**** MATERIAL TO PROCESS
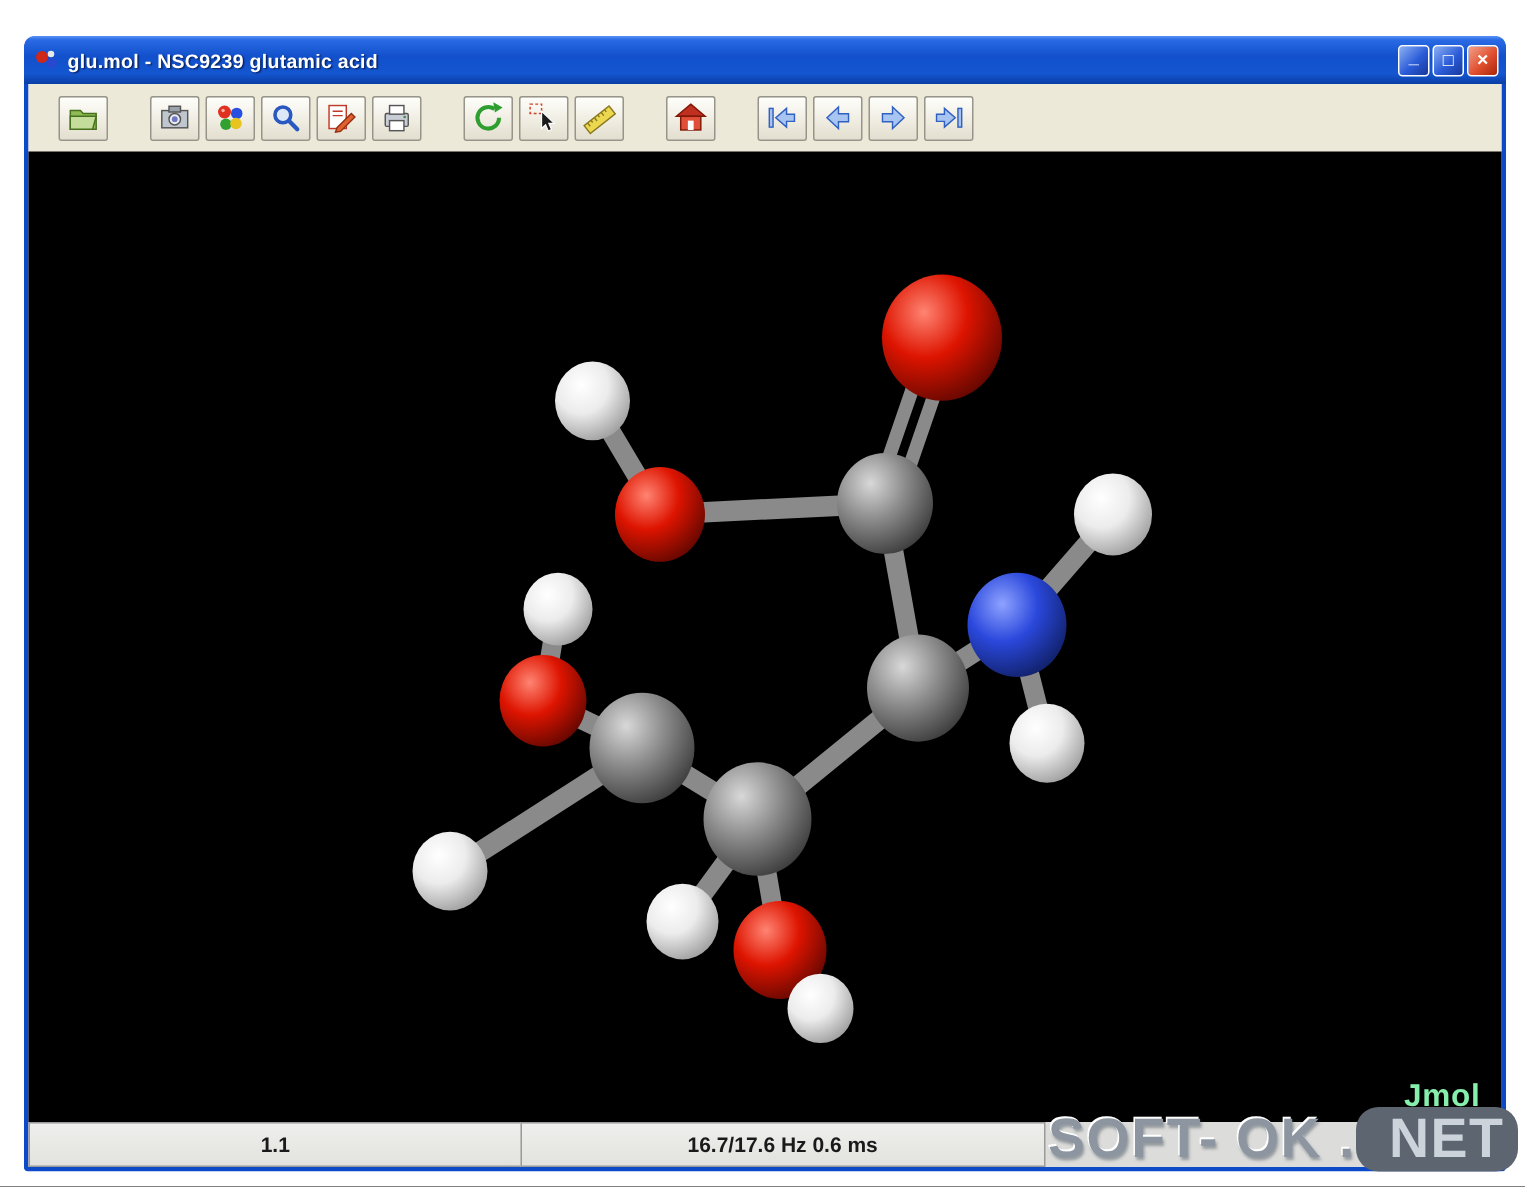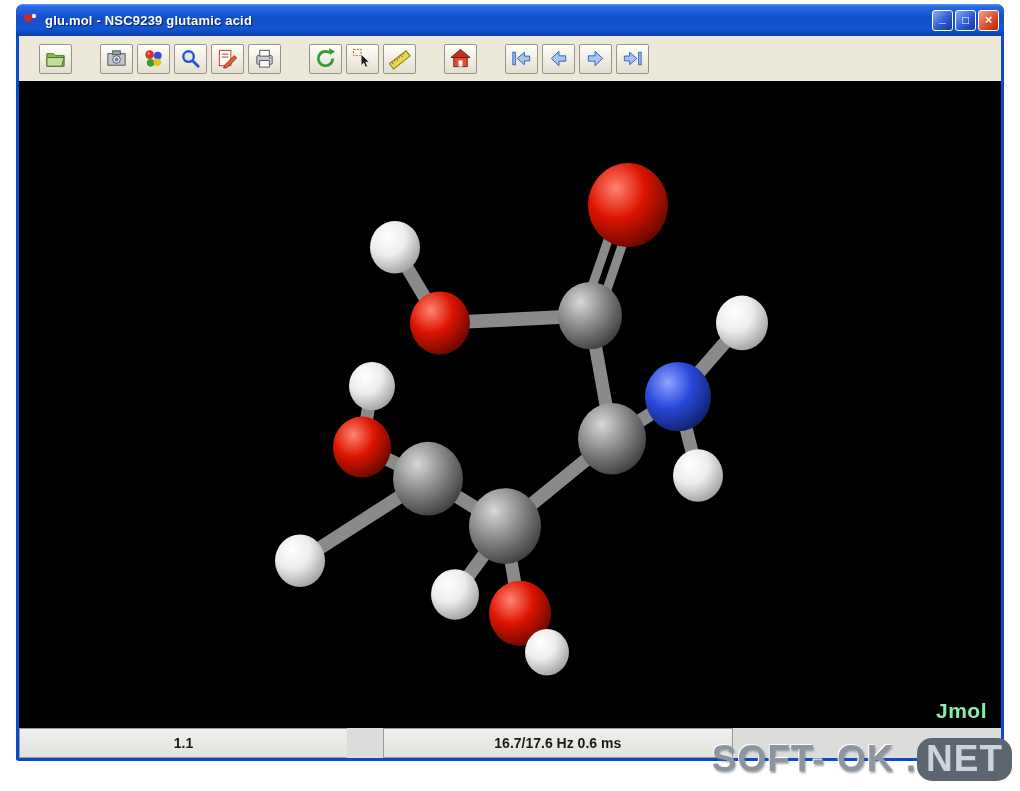--- a/index.html
+++ b/index.html
@@ -9,7 +9,7 @@
   }
   
   .window{
-    position:absolute;left:16px;top:4px;width:988px;height:757px;
+    position:absolute;left:16px;top:24px;width:988px;height:757px;
     box-sizing:border-box;border:3px solid #0c4ac8;border-top:none;
     border-radius:8px 8px 3px 3px;background:#ece9d8;
     display:flex;flex-direction:column;

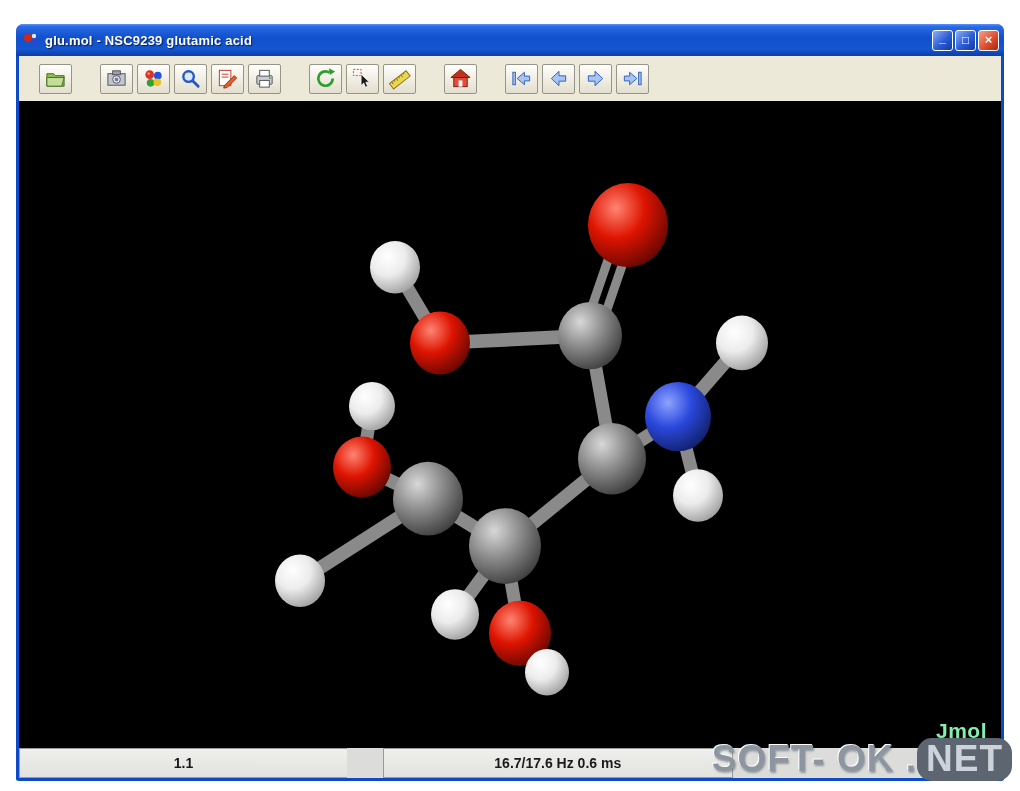--- a/index.html
+++ b/index.html
@@ -68,7 +68,7 @@
   }
   .status-panel.p-left{width:33.4%;}
   .status-panel.p-center{width:31%;}
-  .status-panel.p-right{width:35.6%;border-right:1px solid #9a9a98;margin-left:36px;}
+  .status-panel.p-right{width:35.6%;border-right:1px solid #9a9a98;}
   
   .watermark{
     position:absolute;right:8px;top:738px;z-index:50;

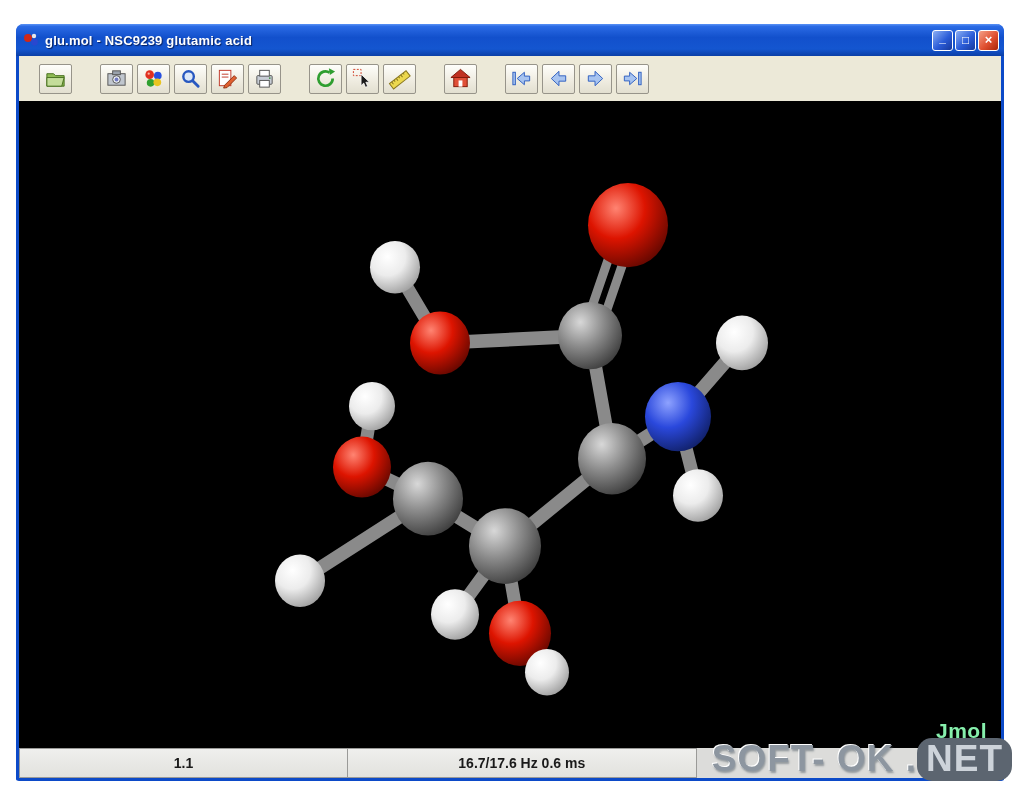--- a/index.html
+++ b/index.html
@@ -77,7 +77,7 @@
     white-space:nowrap;
   }
   .watermark .net-badge{
-    background:#5c6570;color:#cdd3da;border-radius:15px;padding:0 9px 2px 9px;
+    background:#5c6570;color:#cdd3da;border-radius:15px;padding:0 9px 2px 22px;
     text-shadow:none;
   }
 </style>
********
TASK BRIEF =
Keep every word of the records and none of the pictures when you print them again.

TASK RESPONSE =
--- a/index.html
+++ b/index.html
@@ -9,7 +9,7 @@
   }
   
   .window{
-    position:absolute;left:16px;top:4px;width:988px;height:757px;
+    position:absolute;left:16px;top:24px;width:988px;height:757px;
     box-sizing:border-box;border:3px solid #0c4ac8;border-top:none;
     border-radius:8px 8px 3px 3px;background:#ece9d8;
     display:flex;flex-direction:column;

--- a/index.html
+++ b/index.html
@@ -68,7 +68,7 @@
   }
   .status-panel.p-left{width:33.4%;}
   .status-panel.p-center{width:31%;}
-  .status-panel.p-right{width:35.6%;border-right:1px solid #9a9a98;margin-left:36px;}
+  .status-panel.p-right{width:35.6%;border-right:1px solid #9a9a98;}
   
   .watermark{
     position:absolute;right:8px;top:738px;z-index:50;

--- a/index.html
+++ b/index.html
@@ -77,7 +77,7 @@
     white-space:nowrap;
   }
   .watermark .net-badge{
-    background:#5c6570;color:#cdd3da;border-radius:15px;padding:0 9px 2px 9px;
+    background:#5c6570;color:#cdd3da;border-radius:15px;padding:0 9px 2px 22px;
     text-shadow:none;
   }
 </style>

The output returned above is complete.